Still, when I drive the 2002, it makes me smile. I'm willing to put up with a remarkable amount of crap for that. Not everyone is, but that's why they make so many different kinds of cars.

That is the philosophy of the entire auto industry and singling out one manufacturer for it is disingenuous.

--scott

Reply to
Scott Dorsey

correct. i'm referring to the technique which bmw use - as i said, the "traditional" approach was having stuff wear out, which customers hate. sudden failure is the way to keep them all hooked, and particularly with bmw, "you must be a hard driver - it's the price you pay for driving a 'sports' car" excuses that go with it.

also correct - they tried to get into this stuff in the late 70's, didn't get very far, and didn't get it figured out [with outside help] until the early 80's. there are plenty of old bmw's on the road, but there's a honking great gap between them and anything older than ~10.

'nuff said!

it could just be incompetence, but seals are well known, the materials are well known, so there's no real reason for it to be oversight. especially if you read some of the german technical literature - they have multiple phd's crawling over every slightest detail.

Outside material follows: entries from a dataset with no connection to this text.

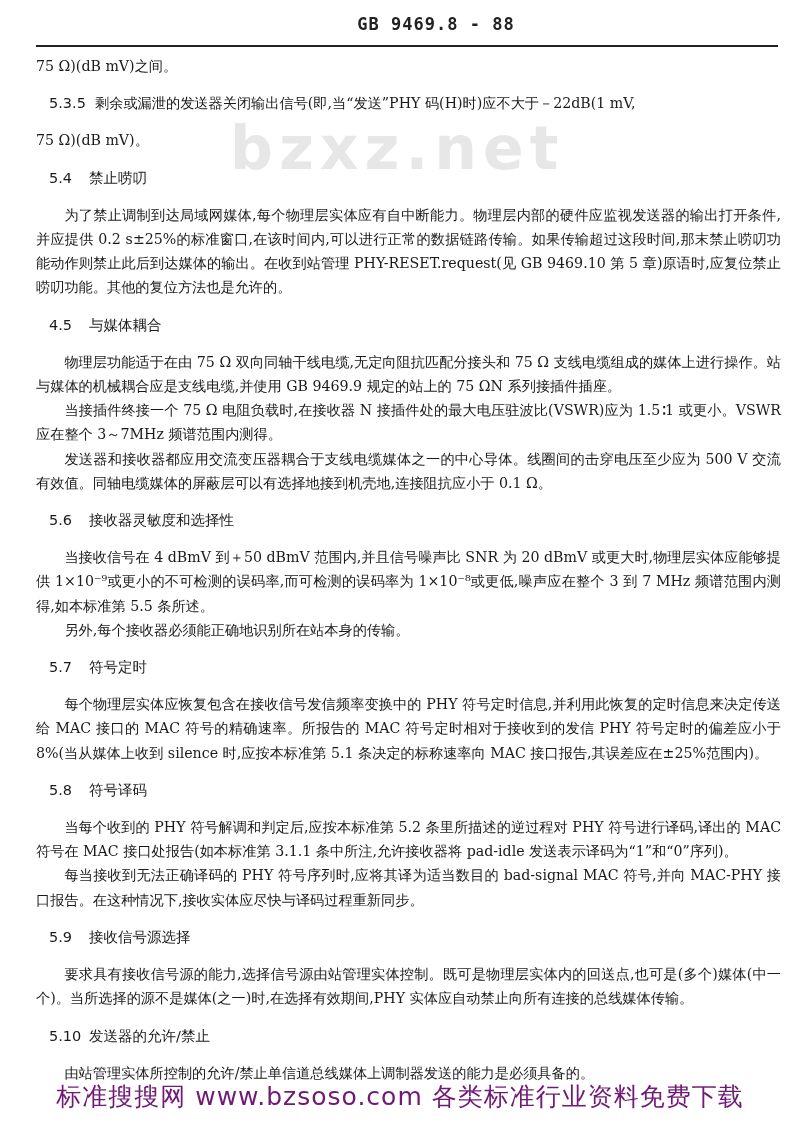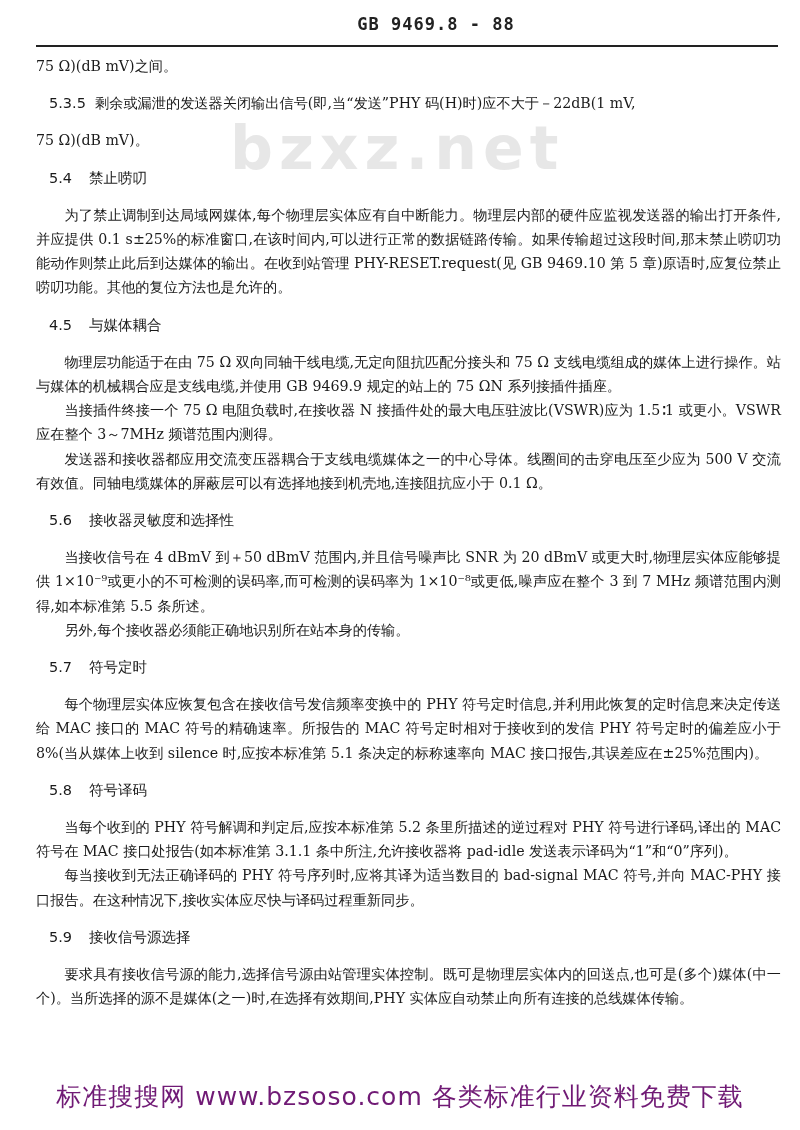--- a/index.html
+++ b/index.html
@@ -57,7 +57,7 @@
   <p class="section-head">
     <span class="section-num">5.4</span><span>禁止唠叨</span>
   </p>
-  <p class="p indent">为了禁止调制到达局域网媒体,每个物理层实体应有自中断能力。物理层内部的硬件应监视发送器的输出打开条件,并应提供 0.1 s±25%的标准窗口,在该时间内,可以进行正常的数据链路传输。如果传输超过这段时间,那末禁止唠叨功能动作则禁止此后到达媒体的输出。在收到站管理 PHY-RESET.request(见 GB 9469.10 第 5 章)原语时,应复位禁止唠叨功能。其他的复位方法也是允许的。</p>
+  <p class="p indent">为了禁止调制到达局域网媒体,每个物理层实体应有自中断能力。物理层内部的硬件应监视发送器的输出打开条件,并应提供 0.2 s±25%的标准窗口,在该时间内,可以进行正常的数据链路传输。如果传输超过这段时间,那末禁止唠叨功能动作则禁止此后到达媒体的输出。在收到站管理 PHY-RESET.request(见 GB 9469.10 第 5 章)原语时,应复位禁止唠叨功能。其他的复位方法也是允许的。</p>
 
   <p class="section-head">
     <span class="section-num">4.5</span><span>与媒体耦合</span>

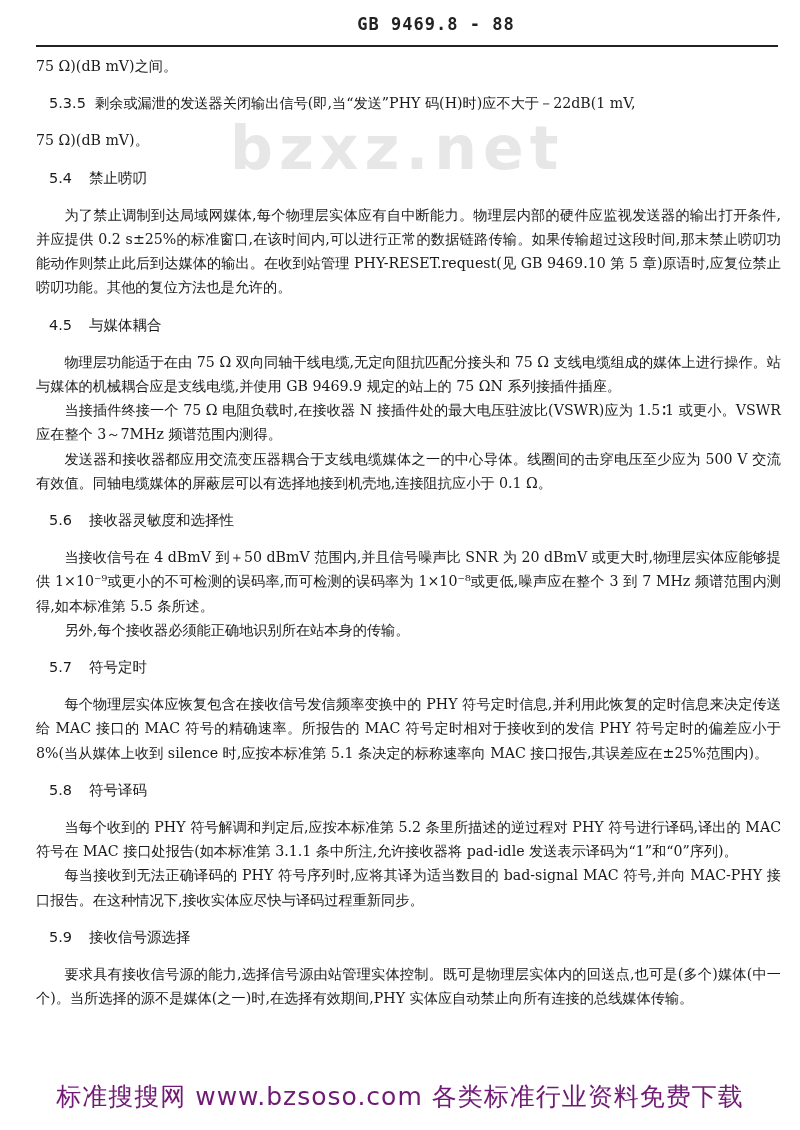--- a/index.html
+++ b/index.html
@@ -88,6 +88,9 @@
   </p>
   <p class="p indent">要求具有接收信号源的能力,选择信号源由站管理实体控制。既可是物理层实体内的回送点,也可是(多个)媒体(中一个)。当所选择的源不是媒体(之一)时,在选择有效期间,PHY 实体应自动禁止向所有连接的总线媒体传输。</p>
 
+  <p class="section-head">
+    <span class="section-num">5.10</span><span>发送器的允许/禁止</span>
+  </p>
 
 </div>
 

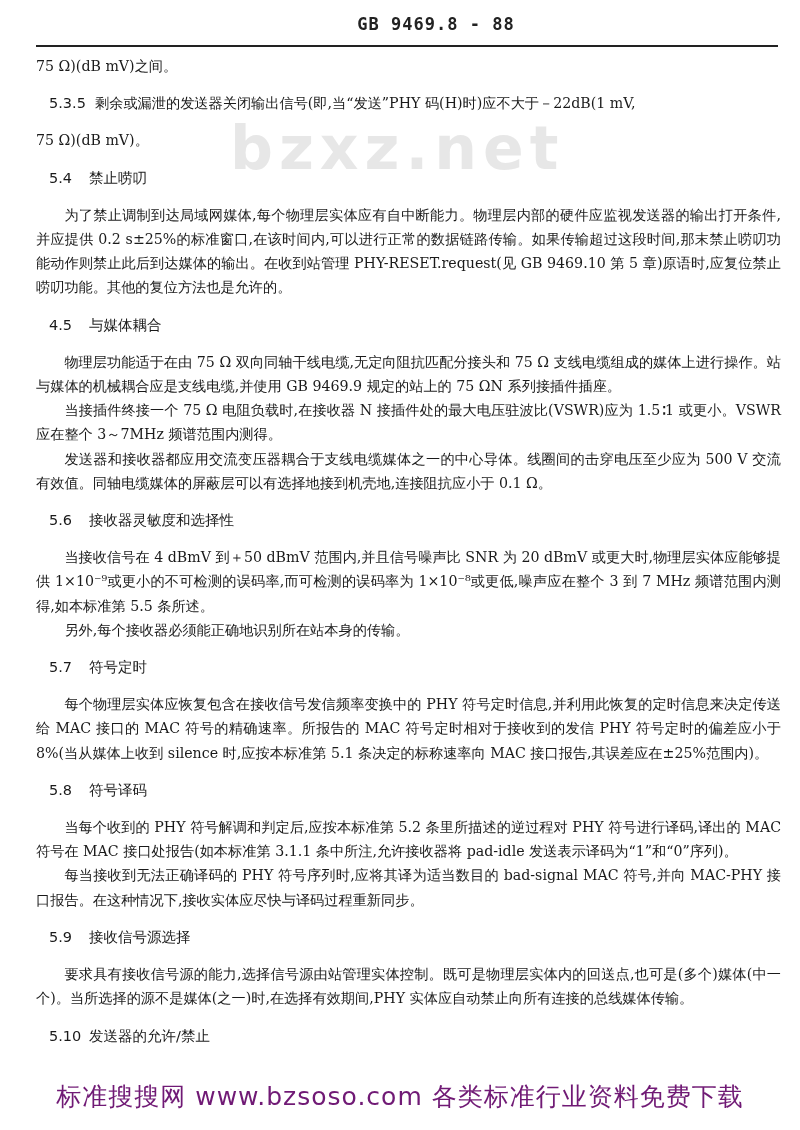--- a/index.html
+++ b/index.html
@@ -91,6 +91,7 @@
   <p class="section-head">
     <span class="section-num">5.10</span><span>发送器的允许/禁止</span>
   </p>
+  <p class="p indent">由站管理实体所控制的允许/禁止单信道总线媒体上调制器发送的能力是必须具备的。</p>
 
 </div>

germans travel the globe dude. they know /exactly/ what they're doing. and no cooling system fails on their target market owner - the one who wants a new "ultimate driving machine" every three years.

part of that is keeping it complicated thus helping to ensure that only /their/ shops work on their vehicles. why else would you have a 7mm allen socket on a brake caliper pin when 6 or 8mm would do and is widely available??? and bmw pioneered the "check engine light" concept and tried to lock it down so that only /their/ dealers could service their cars. fortunately, independent repair shops lobbied and congress stepped in on that one. [initially at least. we now have all the proprietary "tier two" codes which can be locked, but that's a war of who lobbies the most.]

the other part is that their design teams tend to work in isolation. each single component can be well designed, but having them all work together wasn't part of the original spec.

sure - it's the last of the era where they had the "good" part of the engineering figured out, and before the mba's took over.

i'm singling them out because their efforts at life limitation and lock-out are well over and above that of any other. "sealed for life" transmissions? ygbsm.